→ **Goal of the exercise**
In the material below, repeat only the lines from the one that holds "promiscuity, remains present in the halakhic literature." through the final line, exactly as they stand.

→ **Data**
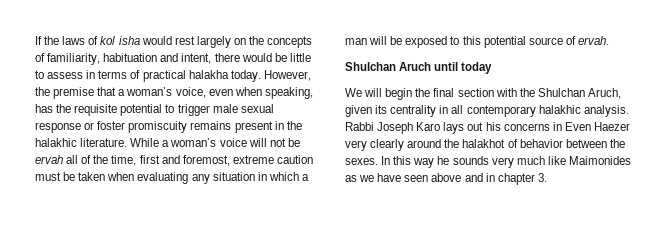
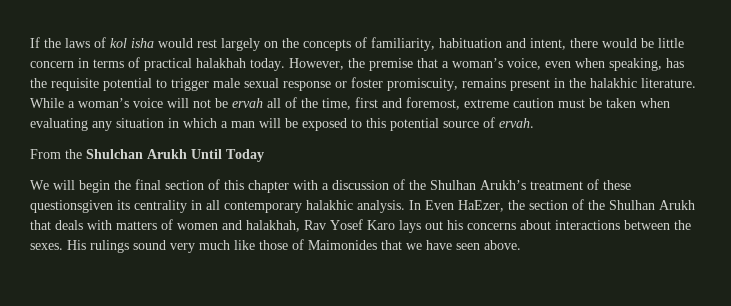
- If the laws of kol isha would rest largely on the concepts of familiarity, habituation and intent, there would be little to assess in terms of practical halakha today.
+ If the laws of kol isha would rest largely on the concepts of familiarity, habituation and intent, there would be little concern in terms of practical halakhah today.
- However, the premise that a woman’s voice, even when speaking, has the requisite potential to trigger male sexual response or foster promiscuity remains present in the halakhic literature.
+ However, the premise that a woman’s voice, even when speaking, has the requisite potential to trigger male sexual response or foster promiscuity, remains present in the halakhic literature.
- Shulchan Aruch until today
+ From the Shulchan Arukh Until Today
- We will begin the final section with the Shulchan Aruch, given its centrality in all contemporary halakhic analysis.
+ We will begin the final section of this chapter with a discussion of the Shulhan Arukh’s treatment of these questionsgiven its centrality in all contemporary halakhic analysis.
- Rabbi Joseph Karo lays out his concerns in Even Haezer very clearly around the halakhot of behavior between the sexes. In this way he sounds very much like Maimonides as we have seen above and in chapter 3.
+ In Even HaEzer, the section of the Shulhan Arukh that deals with matters of women and halakhah, Rav Yosef Karo lays out his concerns about interactions between the sexes. His rulings sound very much like those of Maimonides that we have seen above.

→ **Response area**
+ However, the premise that a woman’s voice, even when speaking, has the requisite potential to trigger male sexual response or foster promiscuity, remains present in the halakhic literature.
- Shulchan Aruch until today
+ From the Shulchan Arukh Until Today
- We will begin the final section with the Shulchan Aruch, given its centrality in all contemporary halakhic analysis.
+ We will begin the final section of this chapter with a discussion of the Shulhan Arukh’s treatment of these questionsgiven its centrality in all contemporary halakhic analysis.
- Rabbi Joseph Karo lays out his concerns in Even Haezer very clearly around the halakhot of behavior between the sexes. In this way he sounds very much like Maimonides as we have seen above and in chapter 3.
+ In Even HaEzer, the section of the Shulhan Arukh that deals with matters of women and halakhah, Rav Yosef Karo lays out his concerns about interactions between the sexes. His rulings sound very much like those of Maimonides that we have seen above.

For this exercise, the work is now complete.